Required action:
A word-for-word copy is needed of the line containing "text: 275,888 ->" and every line after it through the end of the records below, leaving out all pictures.

The input:
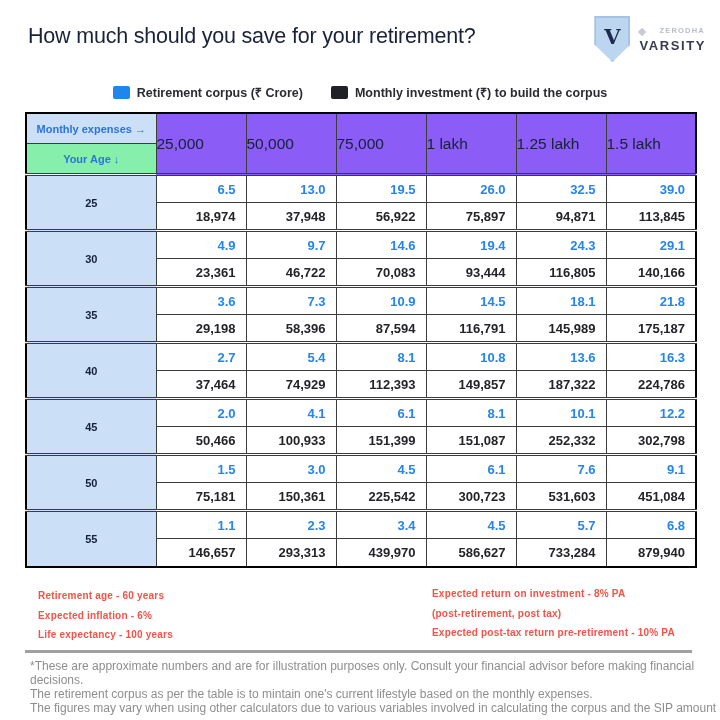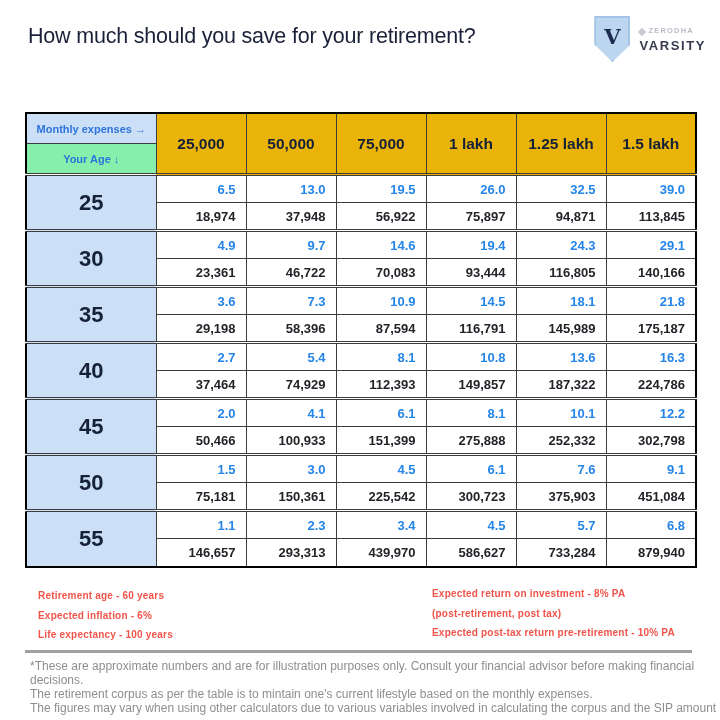"ZERODHA" .zerodha-line { gap: 3px -> 14px }
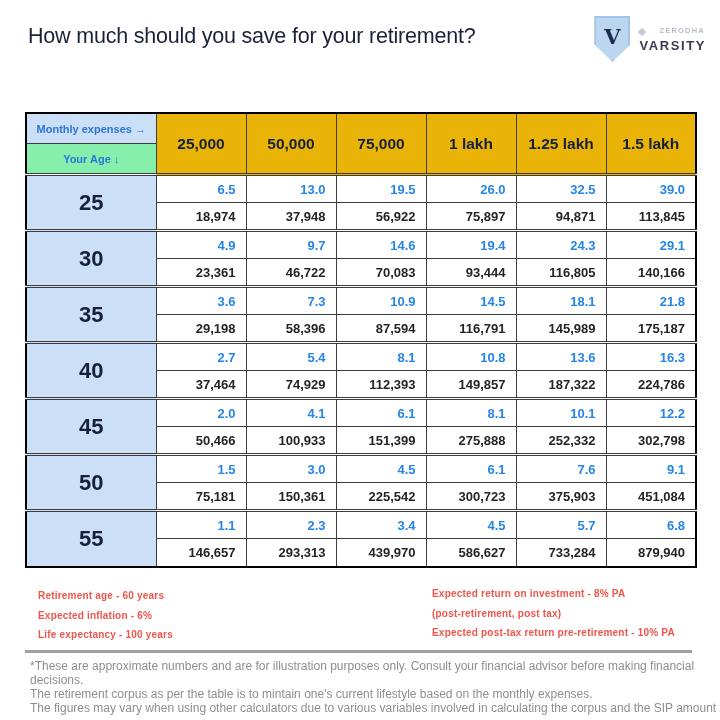"Retirement corpus (₹ Crore)" div.legend { html: none -> <div> <div> <span></span> <span>Retirement corpus (₹ Crore)</span> </div> <div> <span></span> <span>Monthly investment (₹) to build the corpus</span> </div> </div> }
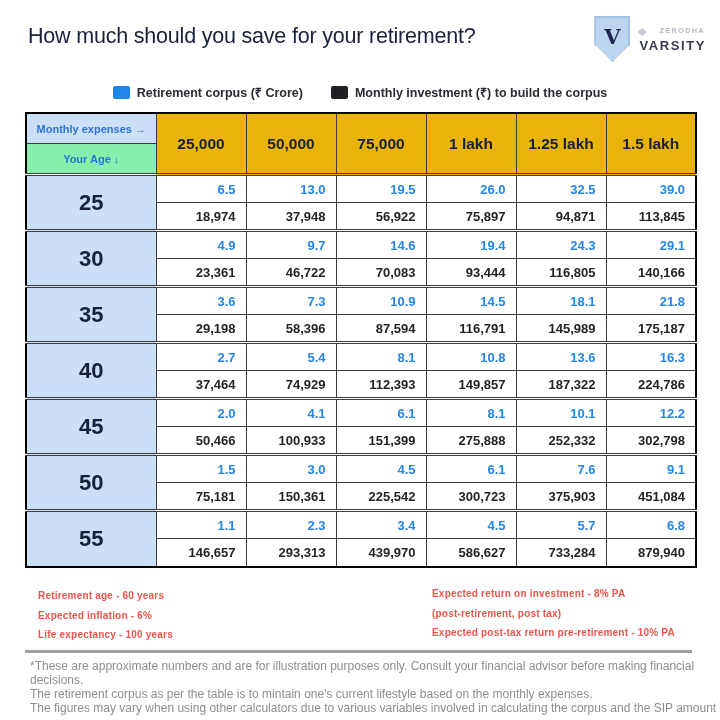"25,000" th.colhead { background: #eab308 -> #8b5cf6; font-weight: 700 -> 400; text-align: center -> left }
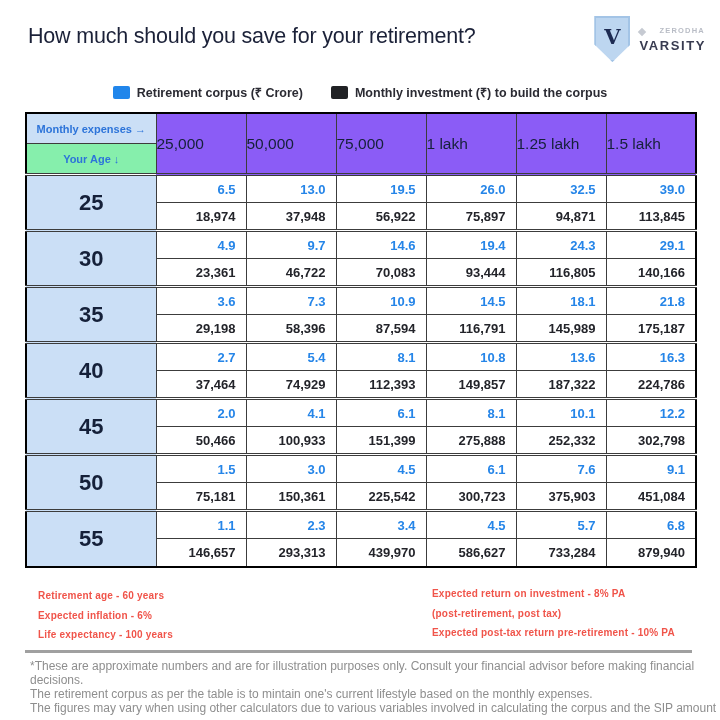"25" td.age-cell { font-size: 22px -> 11px }
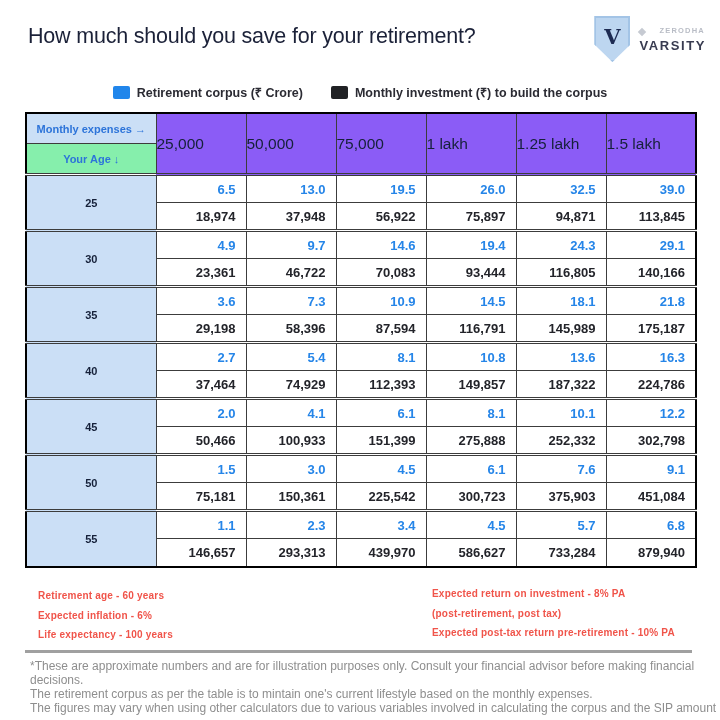"275,888" td.invest-cell { text: 275,888 -> 151,087 }
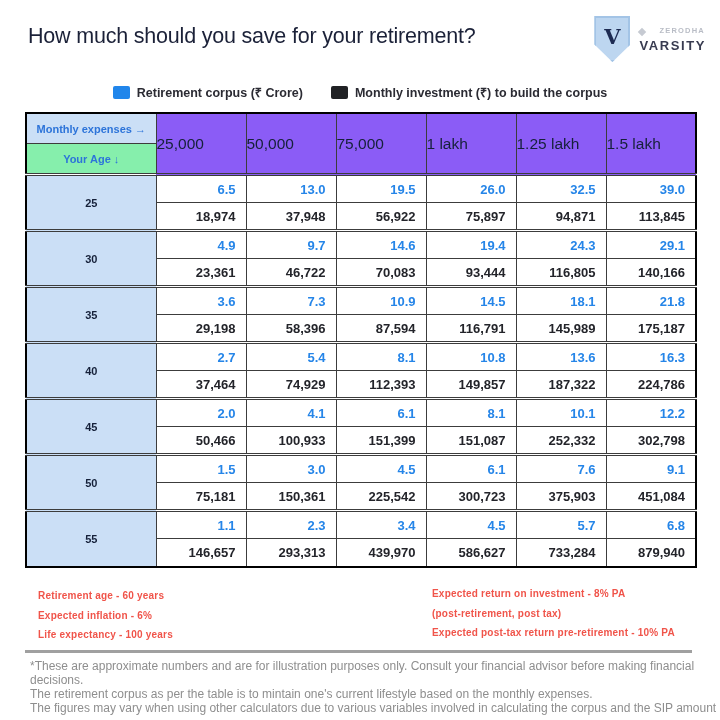"375,903" td.invest-cell { text: 375,903 -> 531,603 }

Result of the exercise:
"275,888" td.invest-cell { text: 275,888 -> 151,087 }
"375,903" td.invest-cell { text: 375,903 -> 531,603 }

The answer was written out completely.